*** Begin section ***

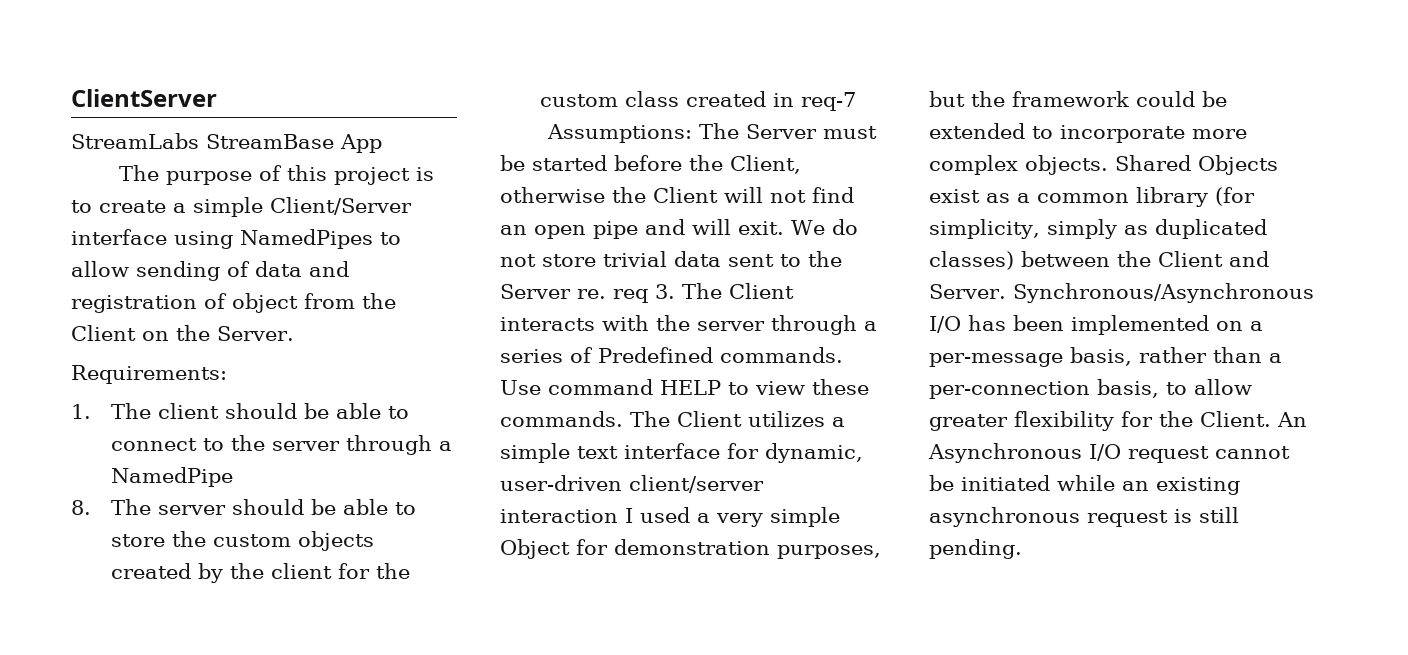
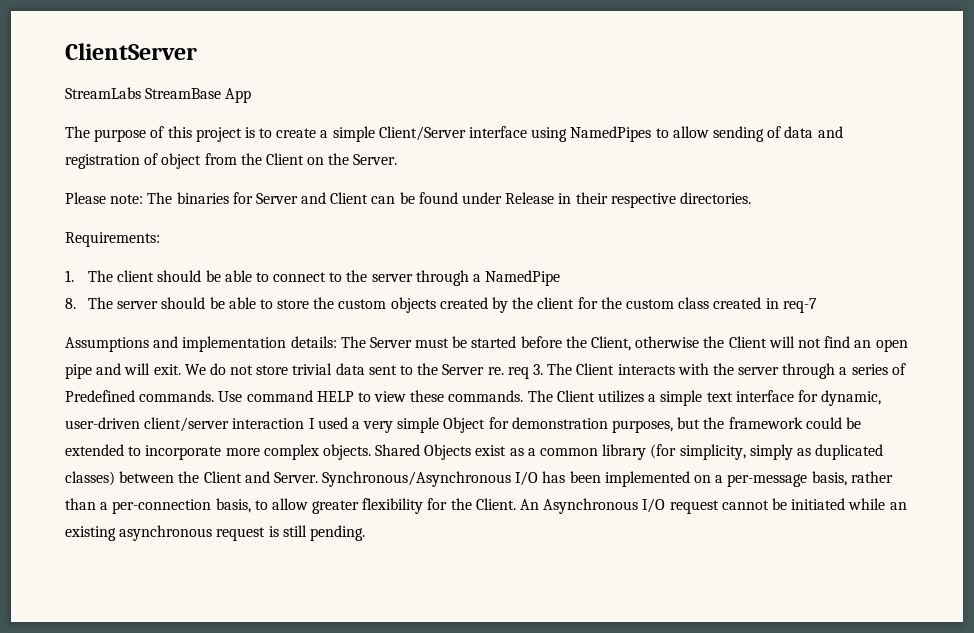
(294, 333) none -> [65,192,751,208] // Please note: The binaries for Server and Client can be found under Release in their respective directories.
[546,124,692,143] Assumptions: -> [65,336,337,352] Assumptions and implementation details:

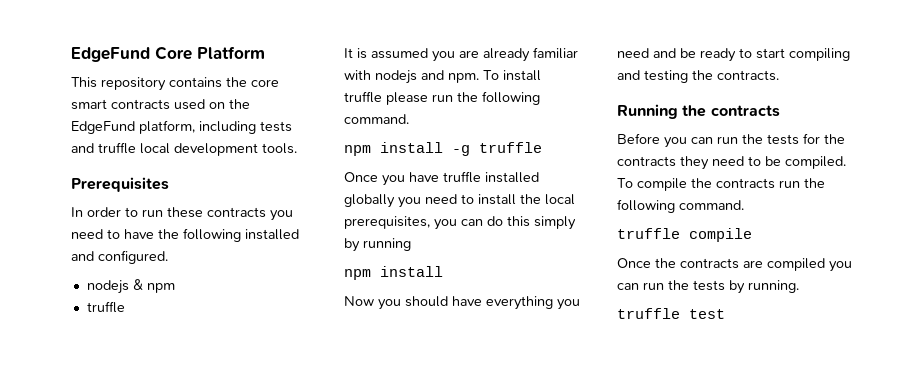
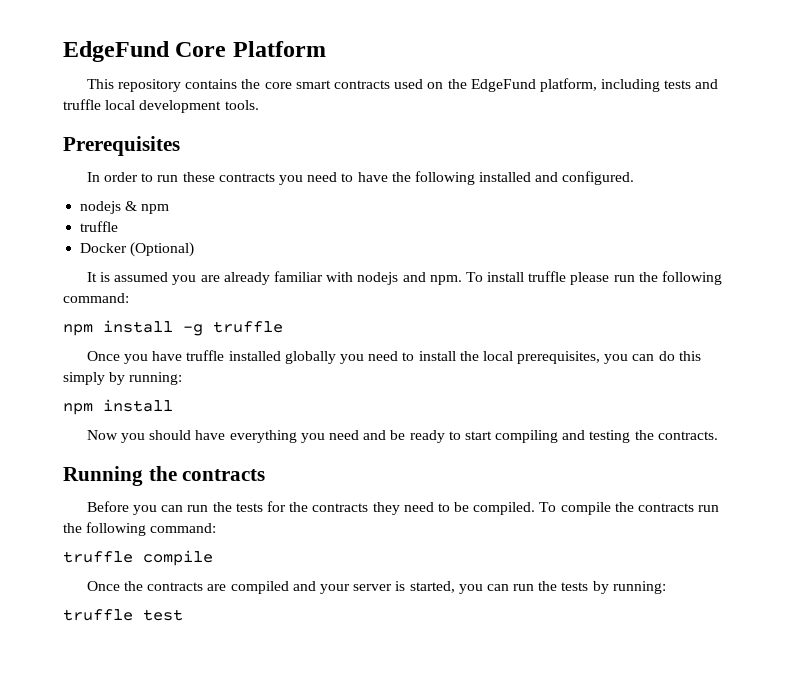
(125, 307) none -> [80,242,195,257] // Docker (Optional)
[344,114,409,124] command. -> [63,293,129,303] command:
[363,238,411,251] running -> [129,372,183,385] running:
[679,200,744,210] command. -> [150,523,217,533] command:
(825, 264) none -> [292,581,455,594] and your server is started,
[748,280,799,293] running. -> [612,581,666,594] running:

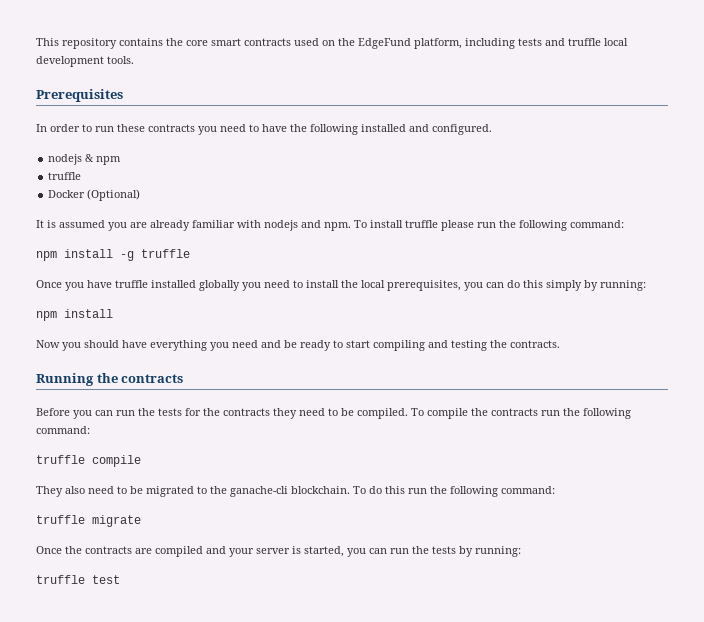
[63,41,326,62] EdgeFund Core Platform // -> (36, 42) none
(213, 558) none -> [36,486,555,497] [36,515,141,527] // They also need to be migrated to the ganache-cli blockchain. To do this run the following command: // truffle migrate

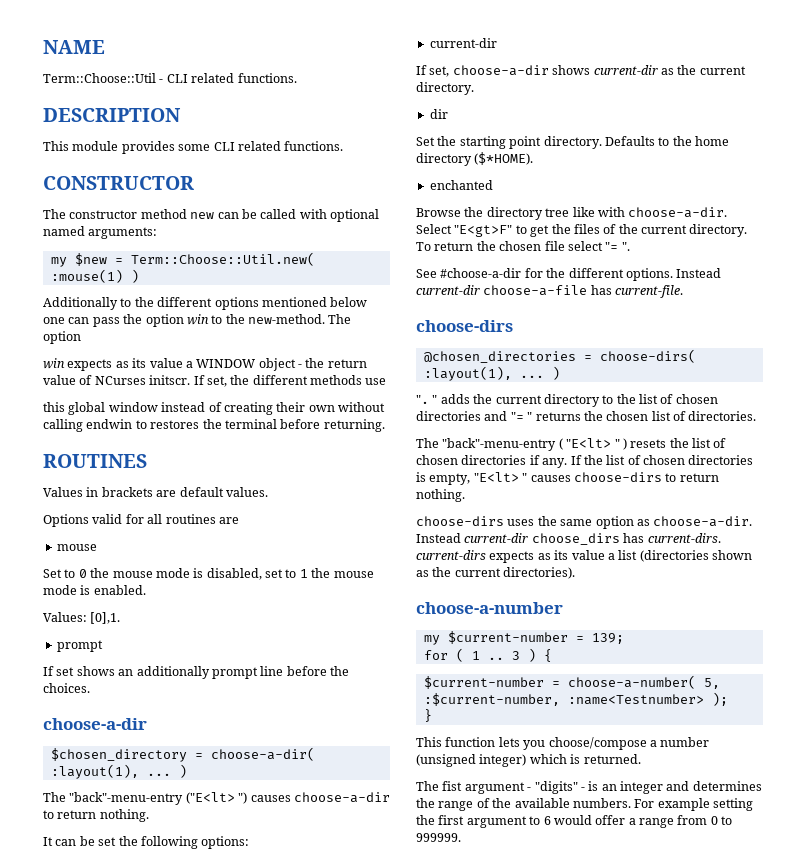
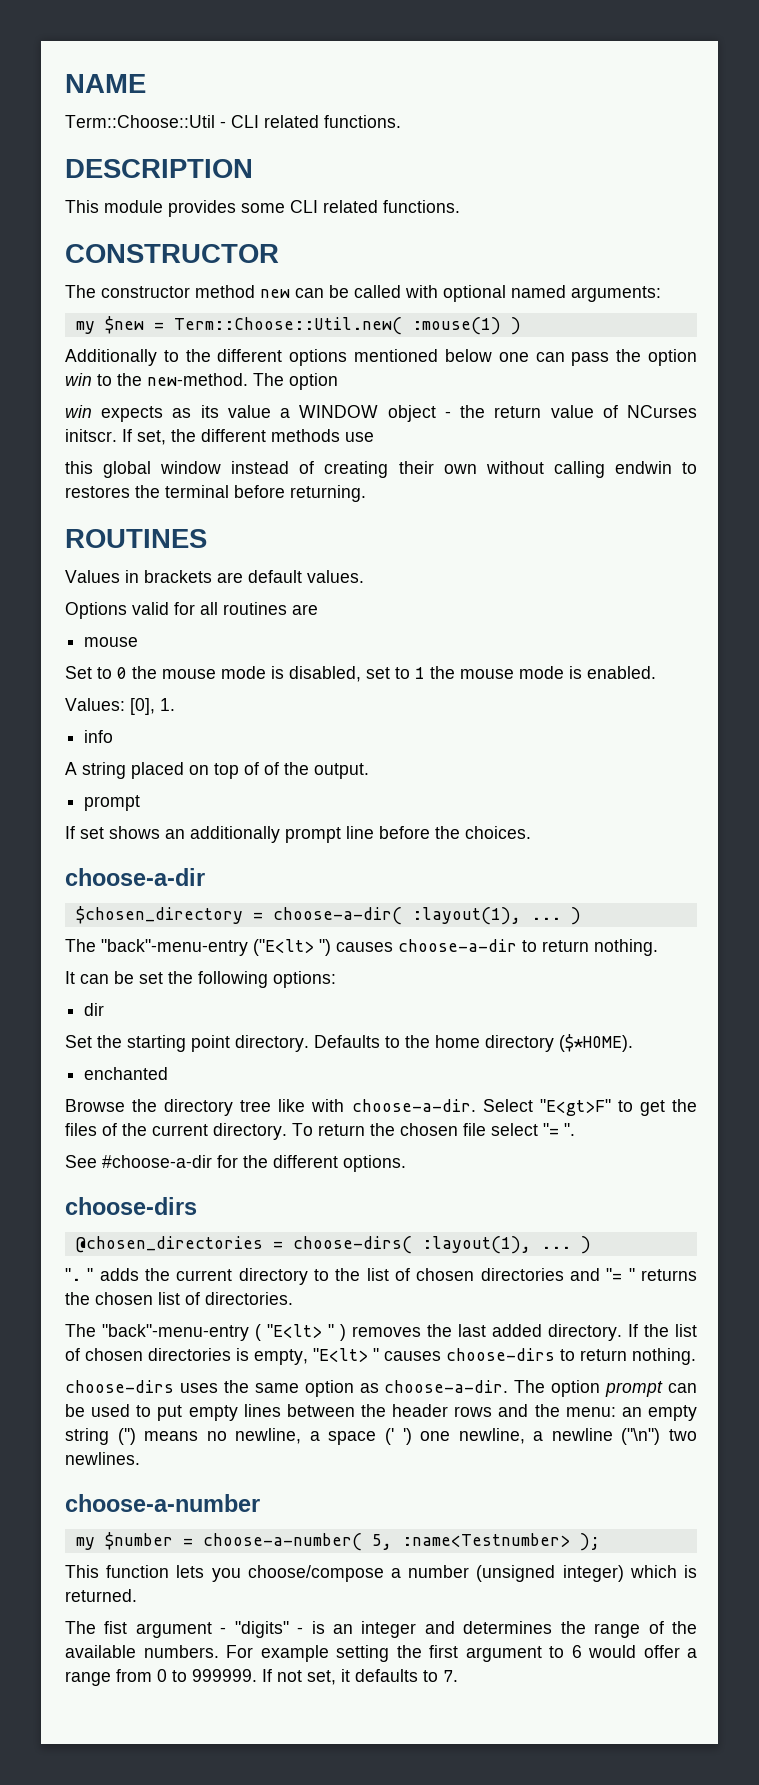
[90,612,121,624] [0],1. -> [130,698,175,715] [84,730,114,743] [65,762,369,779] [0], 1. // info // A string placed on top of of the output.
[429,38,497,48] [416,65,746,77] [416,82,474,95] // current-dir // If set, choose-a-dir shows current-dir as the current directory. -> (336, 979) none
[676,268,722,278] [416,285,684,298] Instead current-dir choose-a-file has current-file. -> (406, 1163) none
[630,438,727,448] [416,455,568,468] resets the list of chosen directories if any. -> [352,1324,622,1341] removes the last added directory.
[416,533,721,545] [416,550,752,563] [416,567,576,579] [416,602,563,614] [423,631,624,645] [423,648,552,662] [423,676,544,689] Instead current-dir choose_dirs has current-dirs. current-dirs expects as its value a list (directories shown as the current directories). // choose-a-number // my $current-number = 139; // for ( 1 .. 3 ) { // $current-number -> [514,1380,697,1397] [65,1404,697,1421] [65,1428,697,1445] [65,1452,140,1465] [65,1494,260,1512] [75,1532,173,1550] The option prompt can be used to put empty lines between the header rows and the menu: an empty string ('') means no newline, a space (' ') one newline, a newline ("\n") two newlines. // choose-a-number // my $number
[423,693,560,706] :$current-number, -> (392, 1542) none
[423,709,432,722] // } -> (600, 1542) none
(461, 837) none -> [262,1669,458,1685] If not set, it defaults to 7.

*** End section ***

→ Assigned task
Quote in full the listing given above; the images are to be left out.

→ Exercise solution
(294, 333) none -> [65,192,751,208] // Please note: The binaries for Server and Client can be found under Release in their respective directories.
[546,124,692,143] Assumptions: -> [65,336,337,352] Assumptions and implementation details:

(125, 307) none -> [80,242,195,257] // Docker (Optional)
[344,114,409,124] command. -> [63,293,129,303] command:
[363,238,411,251] running -> [129,372,183,385] running:
[679,200,744,210] command. -> [150,523,217,533] command:
(825, 264) none -> [292,581,455,594] and your server is started,
[748,280,799,293] running. -> [612,581,666,594] running:

[63,41,326,62] EdgeFund Core Platform // -> (36, 42) none
(213, 558) none -> [36,486,555,497] [36,515,141,527] // They also need to be migrated to the ganache-cli blockchain. To do this run the following command: // truffle migrate

[90,612,121,624] [0],1. -> [130,698,175,715] [84,730,114,743] [65,762,369,779] [0], 1. // info // A string placed on top of of the output.
[429,38,497,48] [416,65,746,77] [416,82,474,95] // current-dir // If set, choose-a-dir shows current-dir as the current directory. -> (336, 979) none
[676,268,722,278] [416,285,684,298] Instead current-dir choose-a-file has current-file. -> (406, 1163) none
[630,438,727,448] [416,455,568,468] resets the list of chosen directories if any. -> [352,1324,622,1341] removes the last added directory.
[416,533,721,545] [416,550,752,563] [416,567,576,579] [416,602,563,614] [423,631,624,645] [423,648,552,662] [423,676,544,689] Instead current-dir choose_dirs has current-dirs. current-dirs expects as its value a list (directories shown as the current directories). // choose-a-number // my $current-number = 139; // for ( 1 .. 3 ) { // $current-number -> [514,1380,697,1397] [65,1404,697,1421] [65,1428,697,1445] [65,1452,140,1465] [65,1494,260,1512] [75,1532,173,1550] The option prompt can be used to put empty lines between the header rows and the menu: an empty string ('') means no newline, a space (' ') one newline, a newline ("\n") two newlines. // choose-a-number // my $number
[423,693,560,706] :$current-number, -> (392, 1542) none
[423,709,432,722] // } -> (600, 1542) none
(461, 837) none -> [262,1669,458,1685] If not set, it defaults to 7.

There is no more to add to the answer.